From Sept through Dec of this year, the EIA estimates production will continue to slowly decline and average 87.4 Bcf/d. Production bottoms out in Feb 2021, after which it levels out and then increases in the back half of 2021. The average 2021 production level is 86.6 Bcf, or 3.3 Bcf/d lower than the current estimated 2020 production level. This estimated level is 2.6 Bcf/d higher than the August forecast.
With higher prices in the forecast, the EIA has reduced its power burn expectation. The $0.26 higher winter strip forecast has reduced burns by 1.4 Bcf/d. Next summer power burn expectations are also lower due to prices expected to be $1.15 higher for the summer strip, and a more normal summer weather pattern. Average Summer 21 power burns are 29.3 Bcf/d, or 4.5 Bcf/d lower YoY.

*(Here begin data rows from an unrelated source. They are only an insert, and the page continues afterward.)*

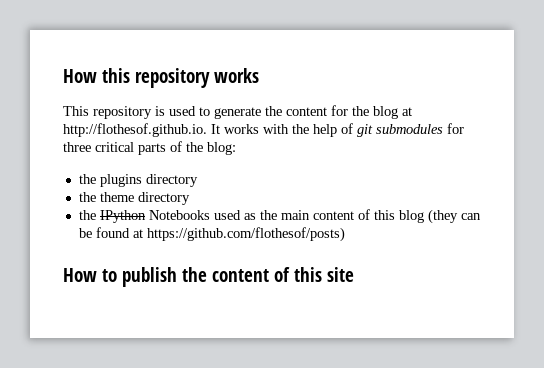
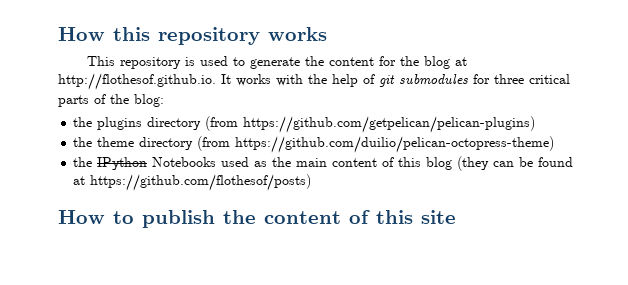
- the plugins directory
+ the plugins directory (from https://github.com/getpelican/pelican-plugins)
- the theme directory
+ the theme directory (from https://github.com/duilio/pelican-octopress-theme)

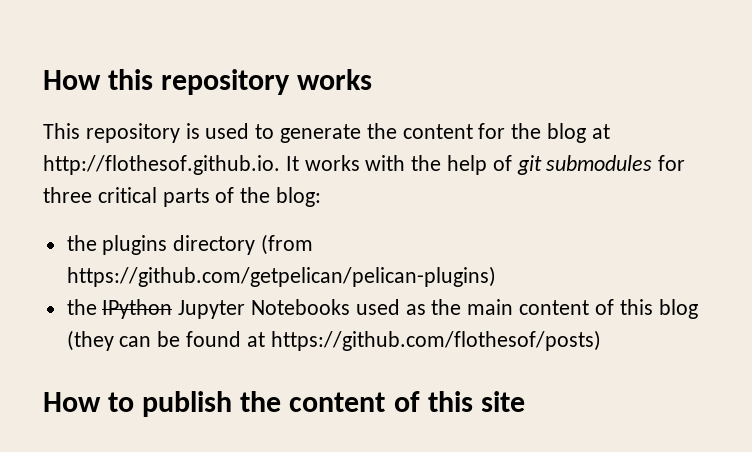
- the theme directory (from https://github.com/duilio/pelican-octopress-theme)
- the IPython Notebooks used as the main content of this blog (they can be found at https://github.com/flothesof/posts)
+ the IPython Jupyter Notebooks used as the main content of this blog (they can be found at https://github.com/flothesof/posts)

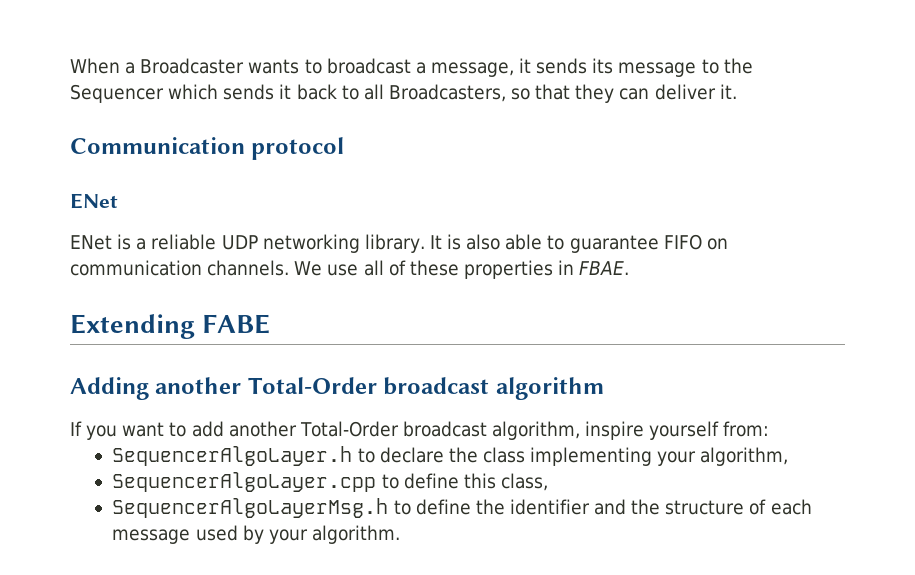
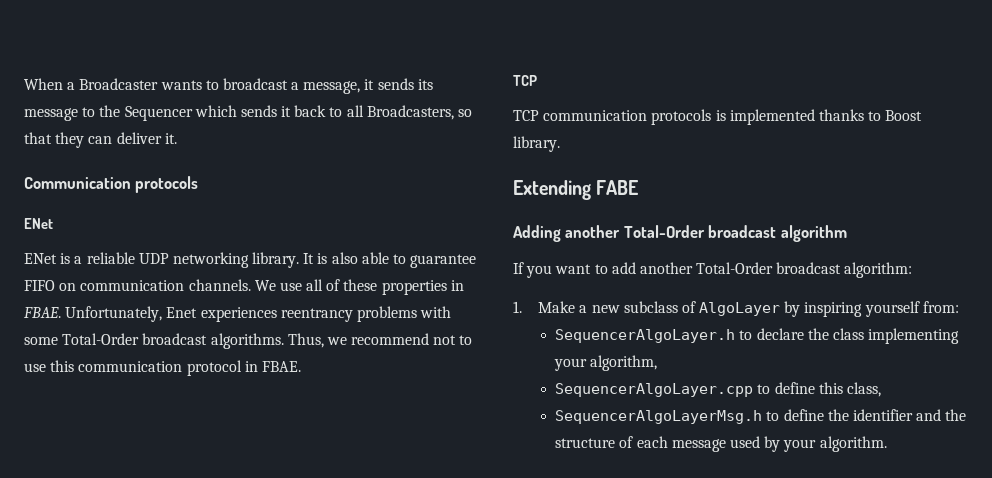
- Communication protocol
+ Communication protocols
+ Unfortunately, Enet experiences reentrancy problems with some Total-Order broadcast algorithms. Thus, we recommend not to use this communication protocol in FBAE.
+ TCP
+ TCP communication protocols is implemented thanks to Boost library.
- If you want to add another Total-Order broadcast algorithm, inspire yourself from:
+ If you want to add another Total-Order broadcast algorithm:
+ 1. Make a new subclass of AlgoLayer by inspiring yourself from:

Industrial natural gas usage took a big hit in 2020 with COVID related lockdowns. The EIA data show the Summer 2020 industrial load to be 1.2 Bcf/d lower than Summer 2019. The overall industrial usage does not return to their pre-COVID (March 2020) case in their forecast period. For 2021, industrial usage is only slightly higher than the 2020 levels.
EIA shows massive recovery in LNG exports starting in Oct. They have increased their rest of year forecast considerably with more information around fewer cargo cancellations and widening global spreads. From Sept through Dec, they have increased their LNG export by 2.0 Bcf and increased their 2021 export level by 1.5 Bcf/d to 8.7 Bcf/d. It should be noted that this is only exports and does not include the feedgas that is used onsite.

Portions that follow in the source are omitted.